→ **REQUIREMENT**
Every record must be repeated precisely as it stands.

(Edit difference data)
....

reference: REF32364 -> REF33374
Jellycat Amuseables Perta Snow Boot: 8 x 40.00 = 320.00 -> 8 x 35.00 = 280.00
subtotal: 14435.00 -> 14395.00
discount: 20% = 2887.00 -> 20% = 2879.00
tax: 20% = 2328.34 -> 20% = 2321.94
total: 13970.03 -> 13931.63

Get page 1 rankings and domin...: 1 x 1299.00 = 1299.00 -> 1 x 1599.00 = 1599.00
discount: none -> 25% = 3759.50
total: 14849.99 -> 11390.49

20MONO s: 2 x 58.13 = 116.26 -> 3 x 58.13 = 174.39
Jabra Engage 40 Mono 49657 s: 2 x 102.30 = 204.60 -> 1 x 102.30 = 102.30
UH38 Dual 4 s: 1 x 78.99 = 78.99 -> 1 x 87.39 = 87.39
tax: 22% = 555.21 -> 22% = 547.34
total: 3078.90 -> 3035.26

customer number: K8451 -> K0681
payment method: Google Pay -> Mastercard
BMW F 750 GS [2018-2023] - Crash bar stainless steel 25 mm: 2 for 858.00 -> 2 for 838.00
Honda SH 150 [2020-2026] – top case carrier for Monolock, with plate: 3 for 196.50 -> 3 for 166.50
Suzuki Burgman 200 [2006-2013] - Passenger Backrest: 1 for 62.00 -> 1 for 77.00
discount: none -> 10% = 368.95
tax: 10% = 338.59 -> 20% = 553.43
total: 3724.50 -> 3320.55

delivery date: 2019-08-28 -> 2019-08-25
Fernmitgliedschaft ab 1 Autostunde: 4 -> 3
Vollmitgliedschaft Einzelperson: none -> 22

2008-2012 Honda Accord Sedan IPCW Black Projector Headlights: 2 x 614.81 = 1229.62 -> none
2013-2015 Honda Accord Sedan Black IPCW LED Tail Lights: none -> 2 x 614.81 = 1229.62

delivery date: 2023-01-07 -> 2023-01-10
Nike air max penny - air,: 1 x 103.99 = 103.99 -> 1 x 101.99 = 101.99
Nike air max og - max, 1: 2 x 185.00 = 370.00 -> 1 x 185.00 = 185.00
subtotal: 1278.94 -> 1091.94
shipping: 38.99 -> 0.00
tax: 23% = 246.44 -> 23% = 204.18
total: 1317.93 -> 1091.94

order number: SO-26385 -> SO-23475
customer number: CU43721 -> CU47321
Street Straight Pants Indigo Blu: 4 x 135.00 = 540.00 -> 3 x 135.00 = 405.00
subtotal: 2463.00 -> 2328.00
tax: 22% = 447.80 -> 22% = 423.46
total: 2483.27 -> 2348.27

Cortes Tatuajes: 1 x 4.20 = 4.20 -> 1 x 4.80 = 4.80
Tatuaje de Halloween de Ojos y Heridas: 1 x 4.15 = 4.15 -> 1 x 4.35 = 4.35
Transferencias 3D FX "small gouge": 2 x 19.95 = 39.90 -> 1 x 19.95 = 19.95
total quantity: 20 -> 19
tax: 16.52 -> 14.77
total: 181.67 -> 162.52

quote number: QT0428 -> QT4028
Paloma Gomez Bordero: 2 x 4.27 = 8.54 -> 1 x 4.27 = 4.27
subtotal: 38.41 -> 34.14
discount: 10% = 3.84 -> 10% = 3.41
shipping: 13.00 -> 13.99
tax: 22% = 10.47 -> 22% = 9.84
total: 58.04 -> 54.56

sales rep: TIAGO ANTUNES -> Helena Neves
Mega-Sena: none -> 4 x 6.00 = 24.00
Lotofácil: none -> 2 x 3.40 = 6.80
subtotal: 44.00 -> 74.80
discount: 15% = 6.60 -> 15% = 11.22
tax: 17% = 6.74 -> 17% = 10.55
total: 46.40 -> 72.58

....

→ **OUTPUT BELOW**
reference: REF32364 -> REF33374
Jellycat Amuseables Perta Snow Boot: 8 x 40.00 = 320.00 -> 8 x 35.00 = 280.00
subtotal: 14435.00 -> 14395.00
discount: 20% = 2887.00 -> 20% = 2879.00
tax: 20% = 2328.34 -> 20% = 2321.94
total: 13970.03 -> 13931.63

Get page 1 rankings and domin...: 1 x 1299.00 = 1299.00 -> 1 x 1599.00 = 1599.00
discount: none -> 25% = 3759.50
total: 14849.99 -> 11390.49

20MONO s: 2 x 58.13 = 116.26 -> 3 x 58.13 = 174.39
Jabra Engage 40 Mono 49657 s: 2 x 102.30 = 204.60 -> 1 x 102.30 = 102.30
UH38 Dual 4 s: 1 x 78.99 = 78.99 -> 1 x 87.39 = 87.39
tax: 22% = 555.21 -> 22% = 547.34
total: 3078.90 -> 3035.26

customer number: K8451 -> K0681
payment method: Google Pay -> Mastercard
BMW F 750 GS [2018-2023] - Crash bar stainless steel 25 mm: 2 for 858.00 -> 2 for 838.00
Honda SH 150 [2020-2026] – top case carrier for Monolock, with plate: 3 for 196.50 -> 3 for 166.50
Suzuki Burgman 200 [2006-2013] - Passenger Backrest: 1 for 62.00 -> 1 for 77.00
discount: none -> 10% = 368.95
tax: 10% = 338.59 -> 20% = 553.43
total: 3724.50 -> 3320.55

delivery date: 2019-08-28 -> 2019-08-25
Fernmitgliedschaft ab 1 Autostunde: 4 -> 3
Vollmitgliedschaft Einzelperson: none -> 22

2008-2012 Honda Accord Sedan IPCW Black Projector Headlights: 2 x 614.81 = 1229.62 -> none
2013-2015 Honda Accord Sedan Black IPCW LED Tail Lights: none -> 2 x 614.81 = 1229.62

delivery date: 2023-01-07 -> 2023-01-10
Nike air max penny - air,: 1 x 103.99 = 103.99 -> 1 x 101.99 = 101.99
Nike air max og - max, 1: 2 x 185.00 = 370.00 -> 1 x 185.00 = 185.00
subtotal: 1278.94 -> 1091.94
shipping: 38.99 -> 0.00
tax: 23% = 246.44 -> 23% = 204.18
total: 1317.93 -> 1091.94

order number: SO-26385 -> SO-23475
customer number: CU43721 -> CU47321
Street Straight Pants Indigo Blu: 4 x 135.00 = 540.00 -> 3 x 135.00 = 405.00
subtotal: 2463.00 -> 2328.00
tax: 22% = 447.80 -> 22% = 423.46
total: 2483.27 -> 2348.27

Cortes Tatuajes: 1 x 4.20 = 4.20 -> 1 x 4.80 = 4.80
Tatuaje de Halloween de Ojos y Heridas: 1 x 4.15 = 4.15 -> 1 x 4.35 = 4.35
Transferencias 3D FX "small gouge": 2 x 19.95 = 39.90 -> 1 x 19.95 = 19.95
total quantity: 20 -> 19
tax: 16.52 -> 14.77
total: 181.67 -> 162.52

quote number: QT0428 -> QT4028
Paloma Gomez Bordero: 2 x 4.27 = 8.54 -> 1 x 4.27 = 4.27
subtotal: 38.41 -> 34.14
discount: 10% = 3.84 -> 10% = 3.41
shipping: 13.00 -> 13.99
tax: 22% = 10.47 -> 22% = 9.84
total: 58.04 -> 54.56

sales rep: TIAGO ANTUNES -> Helena Neves
Mega-Sena: none -> 4 x 6.00 = 24.00
Lotofácil: none -> 2 x 3.40 = 6.80
subtotal: 44.00 -> 74.80
discount: 15% = 6.60 -> 15% = 11.22
tax: 17% = 6.74 -> 17% = 10.55
total: 46.40 -> 72.58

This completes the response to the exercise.